Monday, January 13, 2025

On Politics: Why Trump turned to Manifest Destiny

Donald Trump has long sought to make anything he controls bigger.
On Politics

January 13, 2025

Donald Trump standing on a stage at a lectern and speaking into a microphone.
President-elect Donald Trump has long displayed a rhetorical disregard for the norms of international sovereignty and diplomacy. Anna Watts for The New York Times

Why Trump turned to Manifest Destiny

The latest

President-elect Donald Trump is still a week away from taking office, but his musings about coercing Canada to join the United States while acquiring Greenland and the Panama Canal — declining at one point to rule out the use of military force in those two particular cases — have made for a surreal prologue to his second administration. It's a fixation that has set world leaders on edge and forced congressional Republicans into the odd position of insisting that the incoming president is not planning to storm the Arctic.

"The United States is not going to invade another country," Senator James Lankford, Republican of Oklahoma, said yesterday on "Meet the Press." Trump, Lankford insisted, was simply making "bold" statements intended on getting "everyone to the table."

Whether the words are a negotiating tactic or something more, the president-elect's expressed desire to expand the nation's footprint reflects an urge that has animated much of his career in the public eye: to make whatever he controls as big as possible.

In that sense, Trump's talk of taking control of Greenland and seizing Canada by "economic force" can be viewed less as an articulation of a foreign policy objective than as an extension of an ethos that goes back to his single-minded efforts to expand his businesses through a series of acquisitions in the 1980s.

In tonight's newsletter, we'll explain why.

Painting other people's houses

The prime minister of Greenland says the territory wants to work more closely with the United States on certain issues, but Greenlanders, like Panamanians, have expressed little interest in actually handing their territory over to Americans.

As a businessman, Trump, though, has often paid little mind to the people standing in the way of his desired expansions, although they have sometimes found ways to stop him.

In the early 1980s, as Trump was building a public reputation as a developer and seeking to step out from his father's shadow, he acquired a 15-story building at Central Park South and made plans to knock it down for a luxury high-rise condominium project.
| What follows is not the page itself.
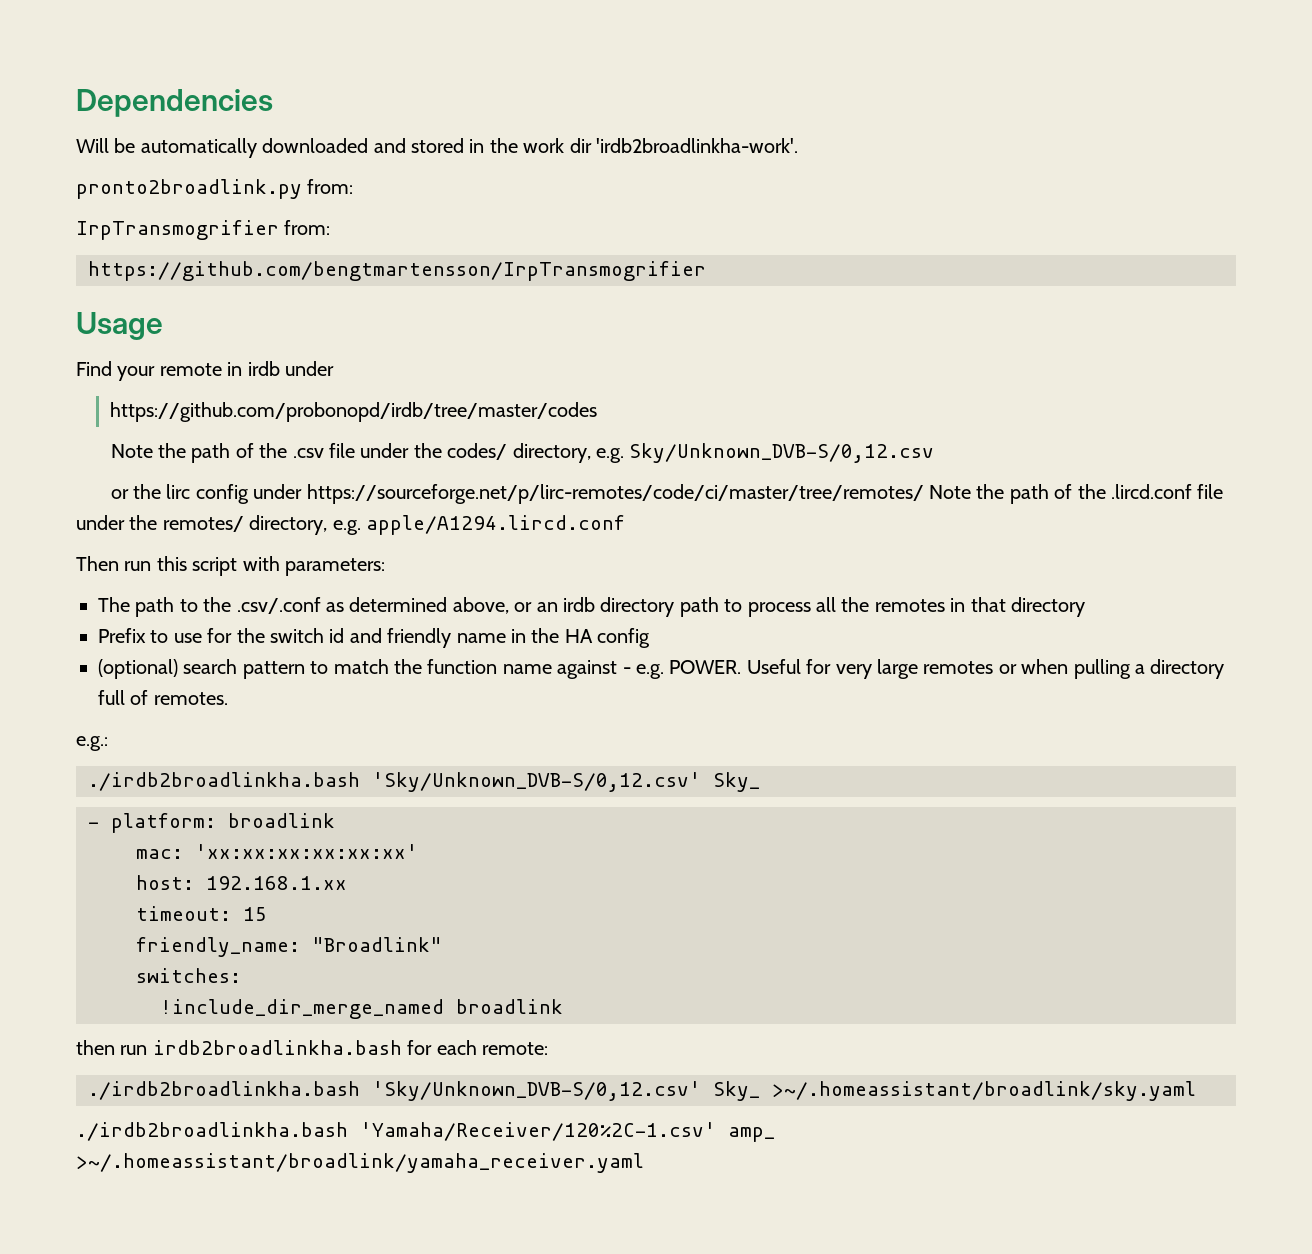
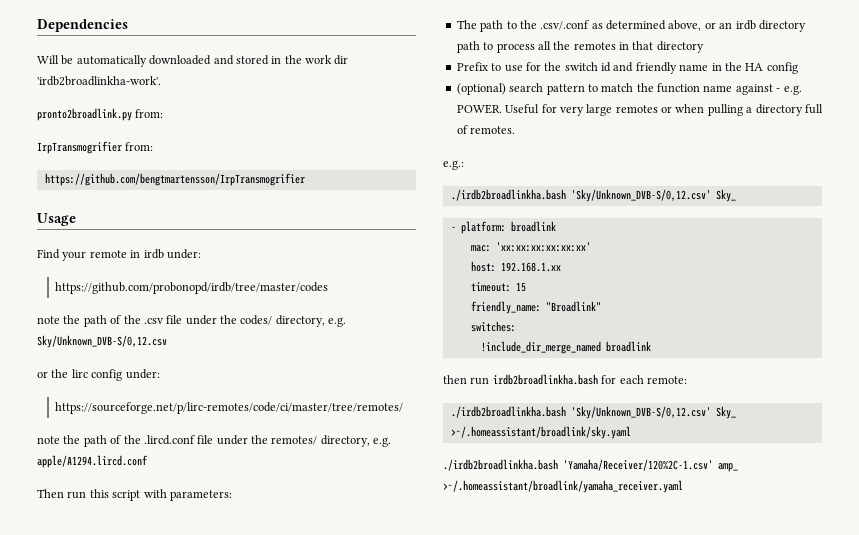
[285,361,334,376] under -> [166,249,201,259] under:
[110,444,153,458] Note -> [37,316,60,324] note
[253,484,303,499] under -> [125,369,160,379] under: //
[929,485,972,499] Note -> [37,436,60,444] // note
His problem? The people who already lived there.

Instead of buying them out, as was common at the time, tenants alleged that he sought to force them out, by skipping maintenance, handing out eviction notices and inviting homeless people to move into some of the units.

"It was a long battle, but it was a successful battle," he said later, even though it was the tenants who prevailed, while he was forced to change his plans.

A few years later, Trump, looking to improve the area around the Trump Plaza casino in Atlantic City, directed people working for him to go paint some houses that looked run-down near his property. He never sought permission to do so, and instead just did it.

One resident, James Corcione, told The New York Times at the time, "What gives him the right? He should have asked me."

Trump essentially shrugged off the idea that he should have asked first. "I wanted to make them look nice," he said.

Decades later, he posted a picture on social media of North America with Canada covered in stars and stripes — painted over like a house in need of a paint job in Atlantic City.

From 'take the oil' to 'Oh Canada'

Despite his claims to the contrary, Trump has been thwarted on some of his expansion efforts. Trump sought to force a widowed homeowner out of her home to make room for landscaping and parking at one of his casinos, but she prevailed. He rapidly expanded his casino empire by borrowing money at high interest rates — a move that brought about bankruptcy later on.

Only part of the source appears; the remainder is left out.